Your objective: Whenever a line of the records below contains the word "fields", copy that line.

>>>

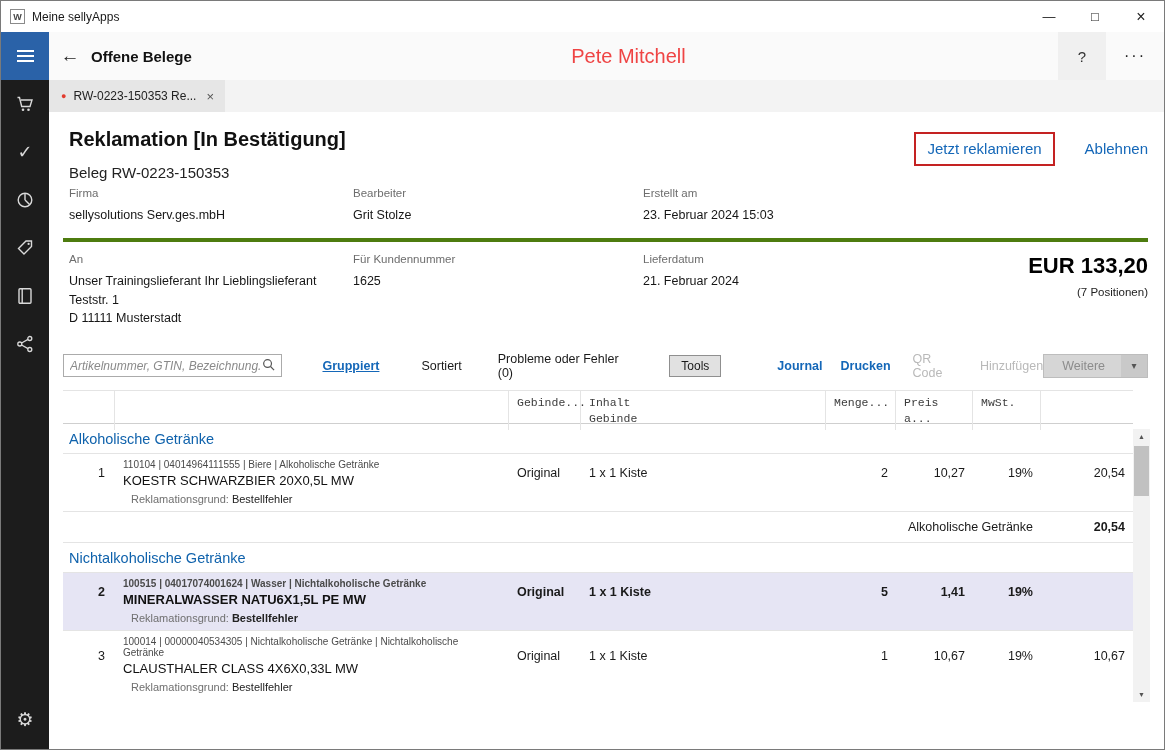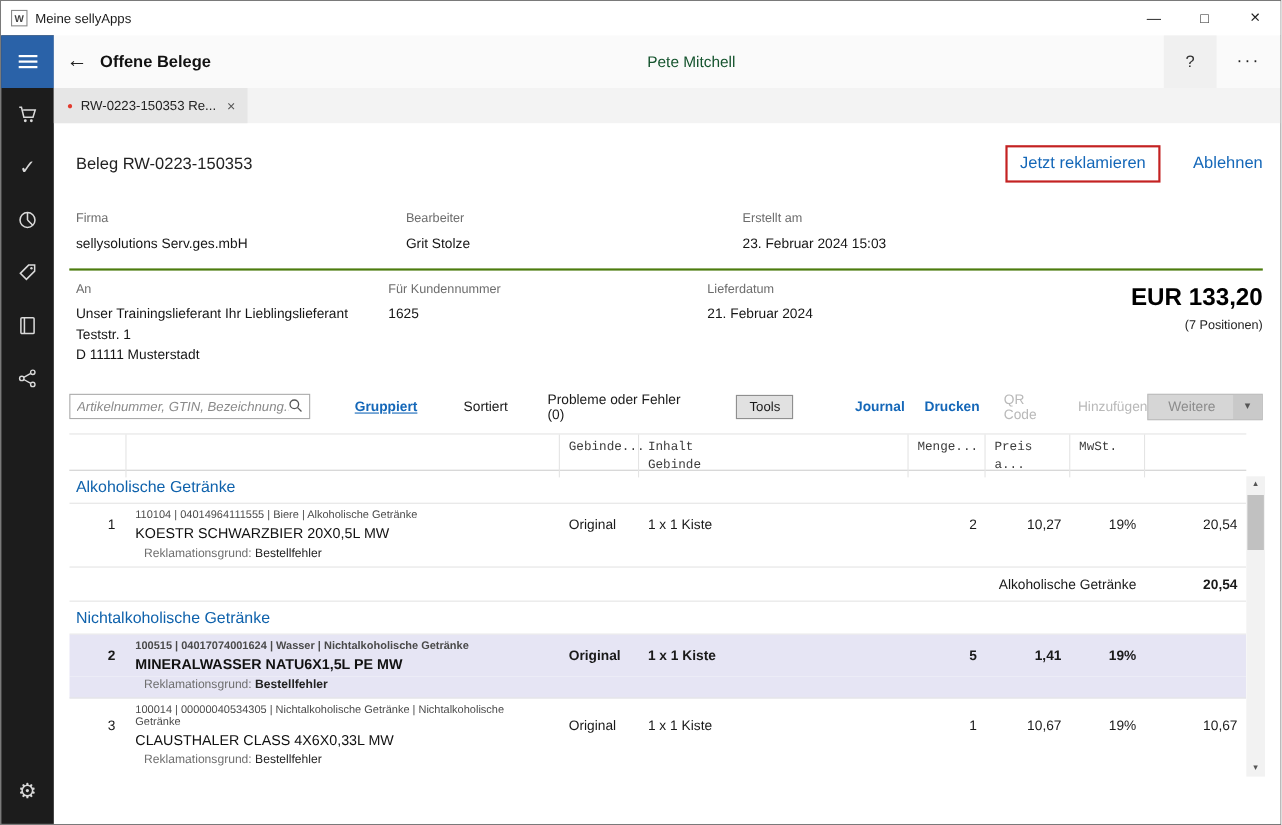--- a/index.html
+++ b/index.html
@@ -32,7 +32,7 @@
   .appheader { flex:0 0 48px; display:flex; align-items:center; background:#fafafa; position:relative; }
   .back-btn { width:42px; height:48px; display:flex; align-items:center; justify-content:center; font-size:19px; color:#222; }
   .page-title { font-size:15px; font-weight:700; color:#111; }
-  .user-link { position:absolute; left:calc(50% + 22px); transform:translateX(-50%); color:#14532d; font-size:14px; }
+  .user-link { position:absolute; left:calc(50% + 22px); transform:translateX(-50%); color:#ef4444; font-size:20px; }
   .header-right { margin-left:auto; display:flex; }
   .help-btn { width:48px; height:48px; background:#f0f0f0; display:flex; align-items:center; justify-content:center; font-size:15px; color:#333; }
   .more-btn { width:58px; height:48px; display:flex; align-items:center; justify-content:center; font-size:16px; letter-spacing:2px; color:#222; }

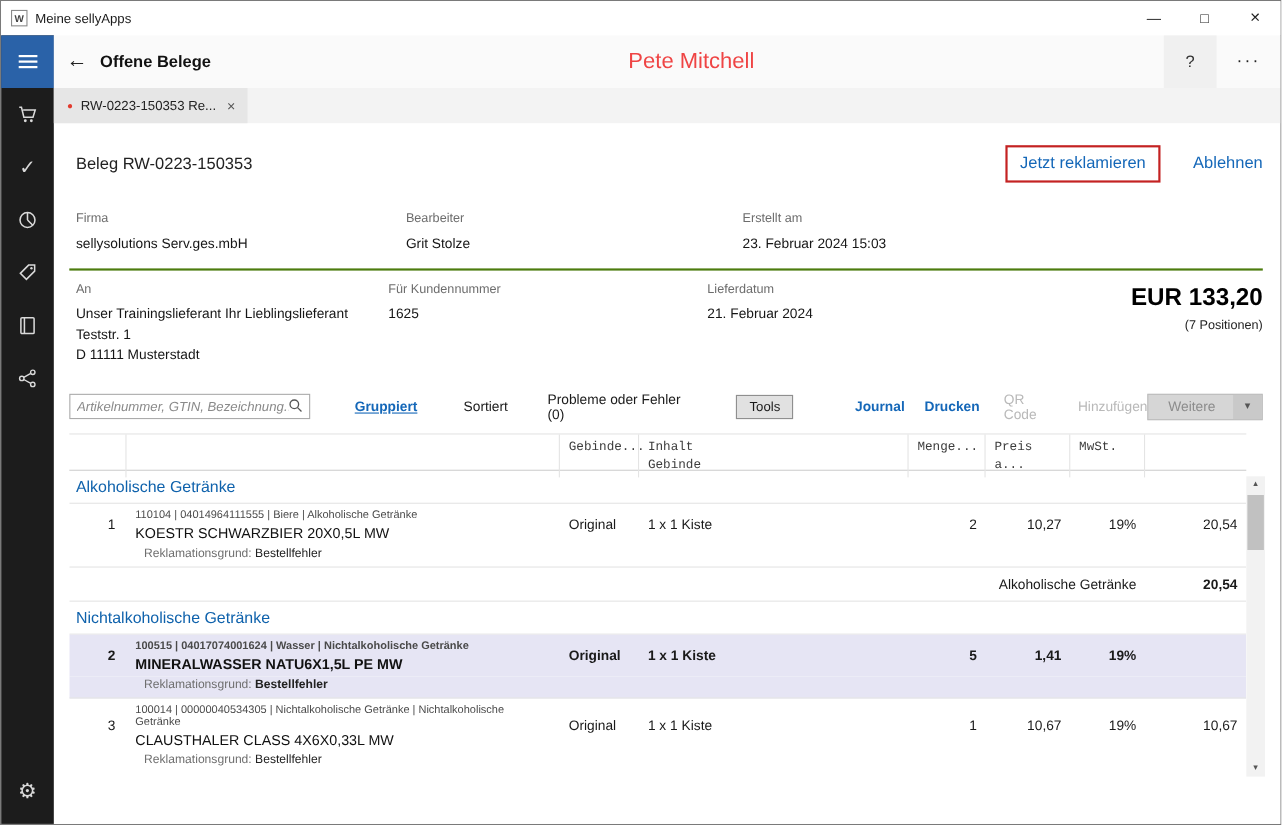--- a/index.html
+++ b/index.html
@@ -200,6 +200,7 @@
 
         <div class="doc-head">
           <div class="doc-left">
+            <div class="doc-title">Reklamation [In Bestätigung]</div>
             <div class="doc-subtitle">Beleg RW-0223-150353</div>
           </div>
           <div class="doc-actions">

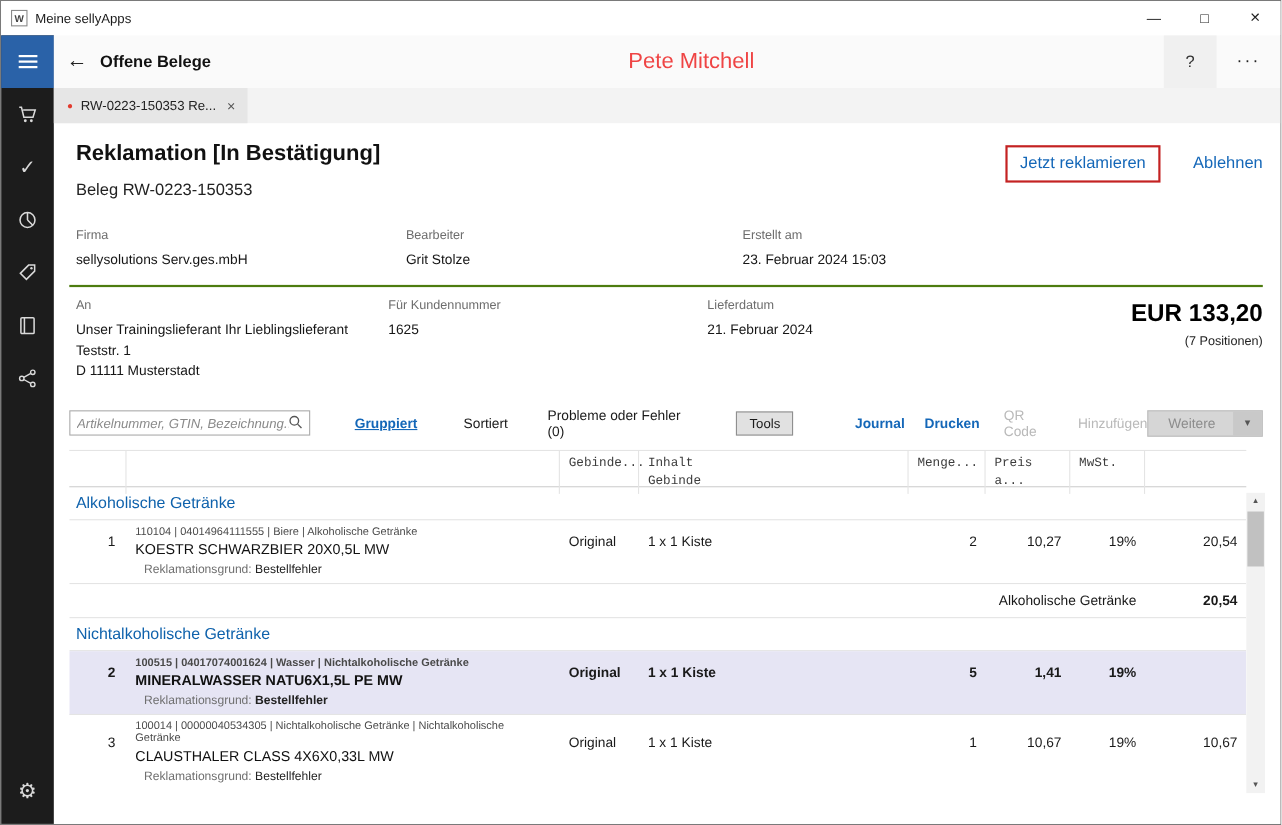--- a/index.html
+++ b/index.html
@@ -56,7 +56,7 @@
   .secondary-action { color:#1467b8; font-size:15px; padding-top:8px; }
   .doc-left { padding-left:6px; }
 
-  .fields-row1 { display:grid; grid-template-columns:284px 290px 1fr; margin-top:27px; padding:0 0 13px 6px; border-bottom:2px solid #4d7c0f;gap:16px; }
+  .fields-row1 { display:grid; grid-template-columns:284px 290px 1fr; margin-top:6px; padding:0 0 13px 6px; border-bottom:4px solid #4d7c0f; }
   .fields-row2 { display:grid; grid-template-columns:284px 290px 230px 1fr; padding:11px 0 12px 6px; }
   .f-label { font-size:11.5px; color:#6d6d6d; margin-bottom:7px; }
   .f-value { font-size:12.5px; color:#161616; line-height:1.5; white-space:pre-line; }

<<<

Answer section:
-  .fields-row1 { display:grid; grid-template-columns:284px 290px 1fr; margin-top:27px; padding:0 0 13px 6px; border-bottom:2px solid #4d7c0f;gap:16px; }
+  .fields-row1 { display:grid; grid-template-columns:284px 290px 1fr; margin-top:6px; padding:0 0 13px 6px; border-bottom:4px solid #4d7c0f; }
   .fields-row2 { display:grid; grid-template-columns:284px 290px 230px 1fr; padding:11px 0 12px 6px; }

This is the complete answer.